Да, о расхлябанности в колхозном руководстве говорит нам ржание этого колхозного жеребца. Такое ржание в дальнейшем нетерпимо. Куда смотрит правление колхоза?»

Гусаров прочитал заметку, встрепенулся от радости:

— Вот это нам и надо. Неси на машинку.

«Было ли такое?» — законно усомнится читатель.

Дело, товарищ, не в стихах, не в заметке, а в правке, в стиле работы отдела. Пушкин, конечно, не обидится на нас. Это мы просто домыслили. Но селькоры на вас обижаются, товарищи из сельхозотдела. Ведь авторы из колхозов и совхозов зачастую не узнают своих материалов: то они изрезаны, то из них критика вычеркнута, то водой разбавлены — такова литературная правка!

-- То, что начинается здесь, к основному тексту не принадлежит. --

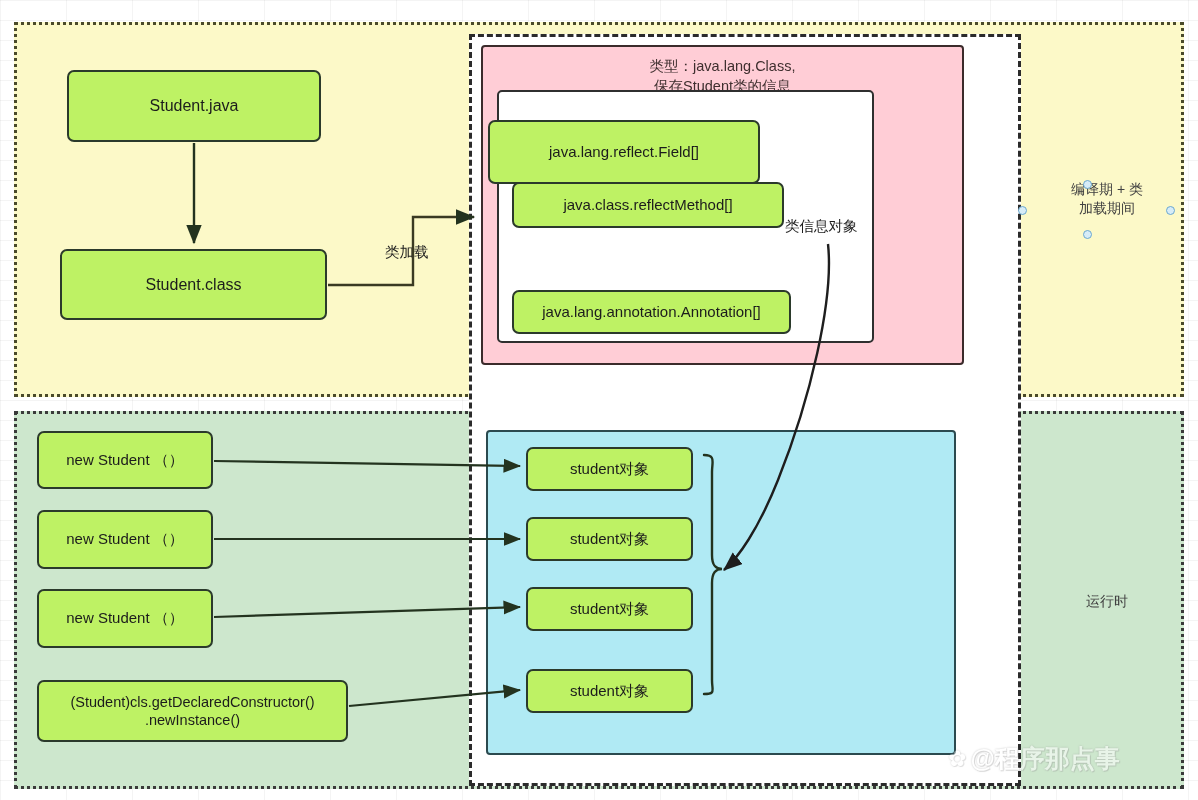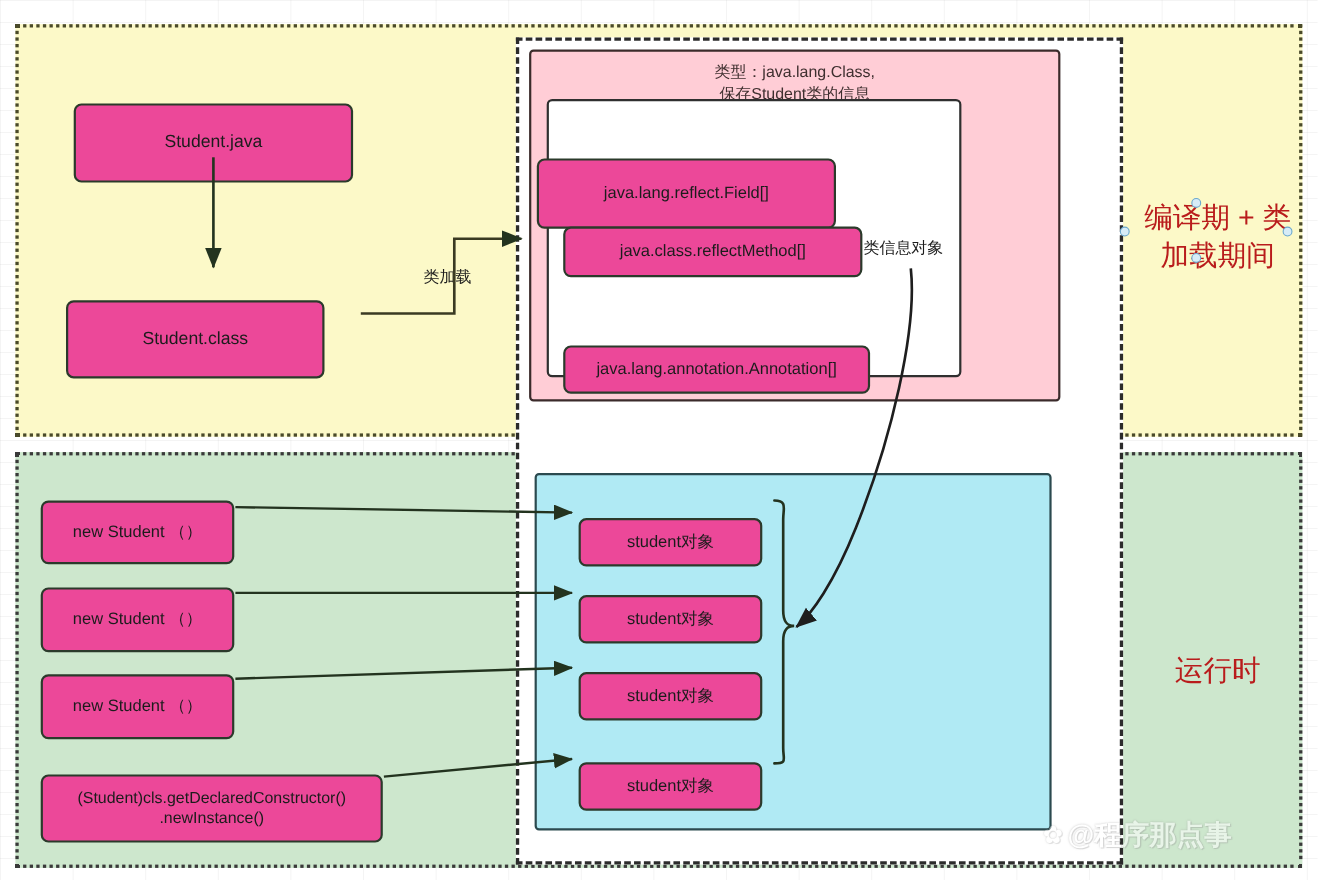--- a/index.html
+++ b/index.html
@@ -84,50 +84,49 @@
     position: absolute;
     box-sizing: border-box;
     background: #B0EAF4;
     border: 2.5px solid #2b4a4f;
     border-radius: 4px;
   }
 
   .node {
     position: absolute;
     box-sizing: border-box;
-    background: #ec4899;
+    background: #bef264;
     border: 2.5px solid #2b3a2b;
     border-radius: 7px;
     display: flex;
     align-items: center;
     justify-content: center;
     text-align: center;
     color: #1c1c1c;
     font-size: 16px;
     line-height: 1.25;
     white-space: pre-line;
     padding: 2px 24px;
-    margin-top: 24px;
   }
   .node.small { font-size: 15px; }
   .node.mono-ish { font-size: 14.5px; }
 
   .edge-label {
     position: absolute;
     color: #1c1c1c;
     font-size: 14.5px;
     line-height: 1;
     white-space: nowrap;
     text-align: center;
   }
 
   .phase-label {
     position: absolute;
-    color: #b91c1c;
-    font-size: 26px;
+    color: #404040;
+    font-size: 14px;
     line-height: 1.35;
     text-align: center;
     white-space: pre-line;
     font-weight: 500;
   }
 
   
   .handle {
     position: absolute;
     width: 9px; height: 9px;
@@ -187,21 +186,21 @@
 
   <div class="node small" style="left:488px; top:120px; width:272px; height:64px;">java.lang.reflect.Field[]</div>
 
   <div class="node small" style="left:512px; top:182px; width:272px; height:46px;">java.class.reflectMethod[]</div>
 
 
   <div class="node small" style="left:512px; top:290px; width:279px; height:44px;">java.lang.annotation.Annotation[]</div>
 
   <div class="node" style="left:67px; top:70px; width:254px; height:72px;">Student.java</div>
 
-  <div class="node" style="left:60px; top:249px; width:235px; height:71px;">Student.class</div>
+  <div class="node" style="left:60px; top:249px; width:267px; height:71px;">Student.class</div>
 
   <div class="edge-label" style="left:385px; top:245px;">类加载</div>
 
   <div class="edge-label" style="left:785px; top:219px;">类信息对象</div>
 
   <div class="phase-label" style="left:1028px; top:180px; width:158px;">编译期 + 类
 加载期间</div>
 
   <div class="handle" style="left:1018px; top:206px;"></div>
   <div class="handle" style="left:1083px; top:180px;"></div>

Дорожить рукописью автора, как живой тканью мыслей советского труженика, оберегать его стиль. Больше чуткости. За глубокую критику в газете, за яркий показ всего передового, прогрессивного!»

В кабинетах редакции все еще было шумно: журналисты громко обсуждали свежие материалы стенгазеты, смеялись.

Смеялись и сожалели, что перо фельетониста не коснулось редактора. О нем — ни слова.

Тут Володя остался верен себе — он все еще выгораживал Ряшкова.